*** Recorded information Section Begins ***
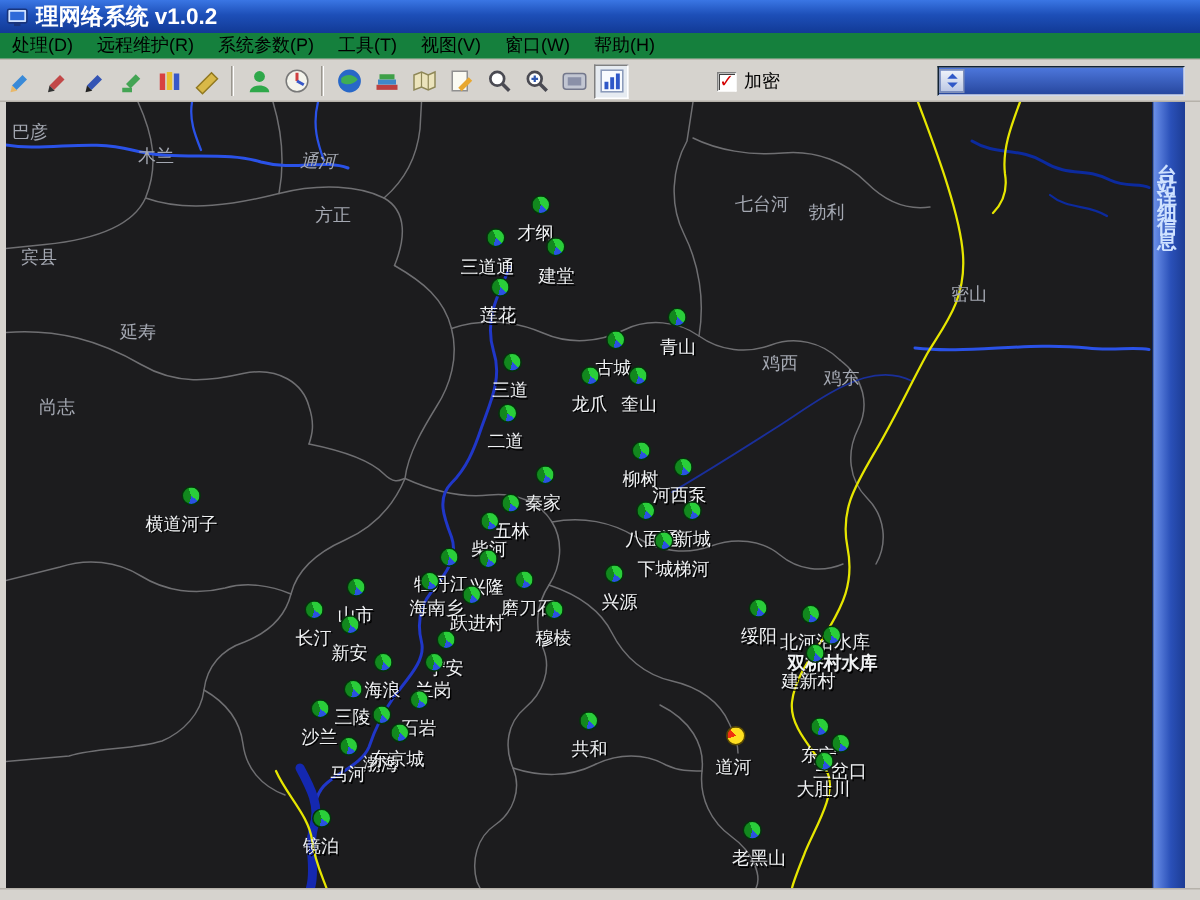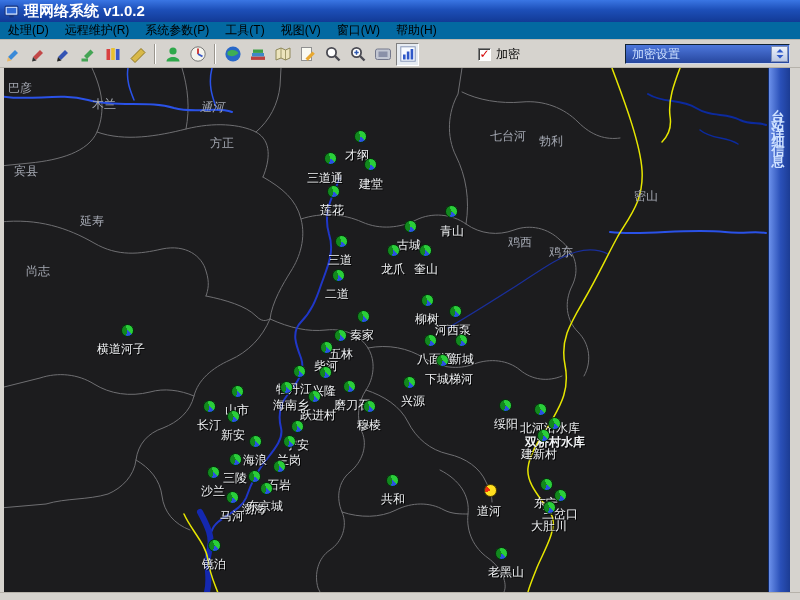--- a/index.html
+++ b/index.html
@@ -6,21 +6,21 @@
     font-family:"Liberation Sans","DejaVu Sans",sans-serif;background:#d6d3ce;position:relative;}
   *{box-sizing:border-box;}
 
   
   .titlebar{position:absolute;left:0;top:0;width:800px;height:22px;
     background:linear-gradient(180deg,#3a76e4 0%,#1d4fb8 45%,#123a96 100%);
     display:flex;align-items:center;padding-left:4px;color:#fff;font-size:15px;font-weight:bold;}
   .titlebar .app-ico{width:16px;height:16px;margin-right:4px;display:flex;align-items:center;}
 
   
-  .menubar{position:absolute;left:0;top:22px;width:800px;height:18px;background:#0369a1;
+  .menubar{position:absolute;left:0;top:22px;width:800px;height:18px;background:#15803d;
     display:flex;align-items:center;font-size:12px;border-bottom:1px solid #bdb9b1;}
   .menu-item{padding:1px 8px;color:#000;white-space:nowrap;cursor:default;}
 
   
   .toolbar{position:absolute;left:0;top:41px;width:800px;height:27px;background:#d6d3ce;
     display:flex;align-items:center;border-bottom:1px solid #b6b2aa;position:absolute;}
   .tb-icon{width:23px;height:23px;margin:0 1px;display:flex;align-items:center;justify-content:center;border:1px solid transparent;}
   .tb-icon.pressed{border:1px solid;border-color:#808080 #ffffff #ffffff #808080;background:#e6ebf1;}
   .tb-sep{width:2px;height:20px;border-left:1px solid #9a968e;border-right:1px solid #ffffff;margin:0 4px;}
   .encrypt-box{display:flex;align-items:center;margin-left:58px;}
@@ -185,21 +185,20 @@
         </svg>
       </span>
     </span>
   <span class="encrypt-box">
     <span class="cbx">
       <span style="color:#d40000;">✓</span>
     </span>
     <span class="cbx-label">加密</span>
   </span>
   <span class="combo">
-    <span class="combo-text">加密设置</span>
     <span class="combo-btn">
       <svg width="12" height="14" viewBox="0 0 12 14">
           <path d="M2.5 5.5 L6 2 L9.5 5.5 Z" fill="#2f58c8"></path>
           <path d="M2.5 8 L6 11.5 L9.5 8 Z" fill="#2f58c8"></path>
         </svg>
     </span>
   </span>
 </div>
 
 <div class="map">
*** Recorded information Section Ends ***
Set the records down again precisely, skipping every image.

**Task result:**
--- a/index.html
+++ b/index.html
@@ -6,21 +6,21 @@
     font-family:"Liberation Sans","DejaVu Sans",sans-serif;background:#d6d3ce;position:relative;}
   *{box-sizing:border-box;}
 
   
   .titlebar{position:absolute;left:0;top:0;width:800px;height:22px;
     background:linear-gradient(180deg,#3a76e4 0%,#1d4fb8 45%,#123a96 100%);
     display:flex;align-items:center;padding-left:4px;color:#fff;font-size:15px;font-weight:bold;}
   .titlebar .app-ico{width:16px;height:16px;margin-right:4px;display:flex;align-items:center;}
 
   
-  .menubar{position:absolute;left:0;top:22px;width:800px;height:18px;background:#0369a1;
+  .menubar{position:absolute;left:0;top:22px;width:800px;height:18px;background:#15803d;
     display:flex;align-items:center;font-size:12px;border-bottom:1px solid #bdb9b1;}
   .menu-item{padding:1px 8px;color:#000;white-space:nowrap;cursor:default;}
 
   
   .toolbar{position:absolute;left:0;top:41px;width:800px;height:27px;background:#d6d3ce;
     display:flex;align-items:center;border-bottom:1px solid #b6b2aa;position:absolute;}
   .tb-icon{width:23px;height:23px;margin:0 1px;display:flex;align-items:center;justify-content:center;border:1px solid transparent;}
   .tb-icon.pressed{border:1px solid;border-color:#808080 #ffffff #ffffff #808080;background:#e6ebf1;}
   .tb-sep{width:2px;height:20px;border-left:1px solid #9a968e;border-right:1px solid #ffffff;margin:0 4px;}
   .encrypt-box{display:flex;align-items:center;margin-left:58px;}
@@ -185,21 +185,20 @@
         </svg>
       </span>
     </span>
   <span class="encrypt-box">
     <span class="cbx">
       <span style="color:#d40000;">✓</span>
     </span>
     <span class="cbx-label">加密</span>
   </span>
   <span class="combo">
-    <span class="combo-text">加密设置</span>
     <span class="combo-btn">
       <svg width="12" height="14" viewBox="0 0 12 14">
           <path d="M2.5 5.5 L6 2 L9.5 5.5 Z" fill="#2f58c8"></path>
           <path d="M2.5 8 L6 11.5 L9.5 8 Z" fill="#2f58c8"></path>
         </svg>
     </span>
   </span>
 </div>
 
 <div class="map">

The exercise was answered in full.